Documentation/gpu/amdgpu/display/dcn-overview.rst

   1 .. _dcn_overview:
   2
   3 =======================
   4 Display Core Next (DCN)
   5 =======================
   6
   7 To equip our readers with the basic knowledge of how AMD Display Core Next
   8 (DCN) works, we need to start with an overview of the hardware pipeline. Below
   9 you can see a picture that provides a DCN overview, keep in mind that this is a
  10 generic diagram, and we have variations per ASIC.
  11
  12 .. kernel-figure:: dc_pipeline_overview.svg
  13
  14 Based on this diagram, we can pass through each block and briefly describe
  15 them:
  16
  17 * **Display Controller Hub (DCHUB)**: This is the gateway between the Scalable
  18   Data Port (SDP) and DCN. This component has multiple features, such as memory
  19   arbitration, rotation, and cursor manipulation.
  20
  21 * **Display Pipe and Plane (DPP)**: This block provides pre-blend pixel
  22   processing such as color space conversion, linearization of pixel data, tone
  23   mapping, and gamut mapping.
  24
  25 * **Multiple Pipe/Plane Combined (MPC)**: This component performs blending of
  26   multiple planes, using global or per-pixel alpha.
  27
  28 * **Output Pixel Processing (OPP)**: Process and format pixels to be sent to
  29   the display.
  30
  31 * **Output Pipe Timing Combiner (OPTC)**: It generates time output to combine
  32   streams or divide capabilities. CRC values are generated in this block.
  33
  34 * **Display Output (DIO)**: Codify the output to the display connected to our
  35   GPU.
  36
  37 * **Display Writeback (DWB)**: It provides the ability to write the output of
  38   the display pipe back to memory as video frames.
  39
  40 * **Multi-Media HUB (MMHUBBUB)**: Memory controller interface for DMCUB and DWB
  41   (Note that DWB is not hooked yet).
  42
  43 * **DCN Management Unit (DMU)**: It provides registers with access control and
  44   interrupts the controller to the SOC host interrupt unit. This block includes
  45   the Display Micro-Controller Unit - version B (DMCUB), which is handled via
  46   firmware.
  47
  48 * **DCN Clock Generator Block (DCCG)**: It provides the clocks and resets
  49   for all of the display controller clock domains.
  50
  51 * **Azalia (AZ)**: Audio engine.
  52
  53 The above diagram is an architecture generalization of DCN, which means that
  54 every ASIC has variations around this base model. Notice that the display
  55 pipeline is connected to the Scalable Data Port (SDP) via DCHUB; you can see
  56 the SDP as the element from our Data Fabric that feeds the display pipe.
  57
  58 Always approach the DCN architecture as something flexible that can be
  59 configured and reconfigured in multiple ways; in other words, each block can be
  60 setup or ignored accordingly with userspace demands. For example, if we
  61 want to drive an 8k@60Hz with a DSC enabled, our DCN may require 4 DPP and 2
  62 OPP. It is DC's responsibility to drive the best configuration for each
  63 specific scenario. Orchestrate all of these components together requires a
  64 sophisticated communication interface which is highlighted in the diagram by
  65 the edges that connect each block; from the chart, each connection between
  66 these blocks represents:
  67
  68 1. Pixel data interface (red): Represents the pixel data flow;
  69 2. Global sync signals (green): It is a set of synchronization signals composed
  70    by VStartup, VUpdate, and VReady;
  71 3. Config interface: Responsible to configure blocks;
  72 4. Sideband signals: All other signals that do not fit the previous one.
  73
  74 These signals are essential and play an important role in DCN. Nevertheless,
  75 the Global Sync deserves an extra level of detail described in the next
  76 section.
  77
  78 All of these components are represented by a data structure named dc_state.

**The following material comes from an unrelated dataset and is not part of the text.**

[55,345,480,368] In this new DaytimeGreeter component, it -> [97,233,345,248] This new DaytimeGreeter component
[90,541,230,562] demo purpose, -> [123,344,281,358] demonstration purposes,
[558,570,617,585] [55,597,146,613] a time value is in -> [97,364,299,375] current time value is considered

  79 From DCHUB to MPC, we have a representation called dc_plane; from MPC to OPTC,
  80 we have dc_stream, and the output (DIO) is handled by dc_link. Keep in mind
  81 that HUBP accesses a surface using a specific format read from memory, and our
  82 dc_plane should work to convert all pixels in the plane to something that can
  83 be sent to the display via dc_stream and dc_link.
  84
  85 Front End and Back End
  86 ----------------------
  87
  88 Display pipeline can be broken down into two components that are usually
  89 referred as **Front End (FE)** and **Back End (BE)**, where FE consists of:
  90
  91 * DCHUB (Mainly referring to a subcomponent named HUBP)
  92 * DPP
  93 * MPC
  94
  95 On the other hand, BE consist of
  96
  97 * OPP
  98 * OPTC
  99 * DIO (DP/HDMI stream encoder and link encoder)
 100
 101 OPP and OPTC are two joining blocks between FE and BE. On a side note, this is
 102 a one-to-one mapping of the link encoder to PHY, but we can configure the DCN
 103 to choose which link encoder to connect to which PHY. FE's main responsibility
 104 is to change, blend and compose pixel data, while BE's job is to frame a
 105 generic pixel stream to a specific display's pixel stream.
 106
 107 Data Flow
 108 ---------
 109
 110 Initially, data is passed in from VRAM through Data Fabric (DF) in native pixel
 111 formats. Such data format stays through till HUBP in DCHUB, where HUBP unpacks
 112 different pixel formats and outputs them to DPP in uniform streams through 4
 113 channels (1 for alpha + 3 for colors).
 114
 115 The Converter and Cursor (CNVC) in DPP would then normalize the data
 116 representation and convert them to a DCN specific floating-point format (i.e.,
 117 different from the IEEE floating-point format). In the process, CNVC also
 118 applies a degamma function to transform the data from non-linear to linear
 119 space to relax the floating-point calculations following. Data would stay in
 120 this floating-point format from DPP to OPP.
 121
 122 Starting OPP, because color transformation and blending have been completed
 123 (i.e alpha can be dropped), and the end sinks do not require the precision and
 124 dynamic range that floating points provide (i.e. all displays are in integer
 125 depth format), bit-depth reduction/dithering would kick in. In OPP, we would
 126 also apply a regamma function to introduce the gamma removed earlier back.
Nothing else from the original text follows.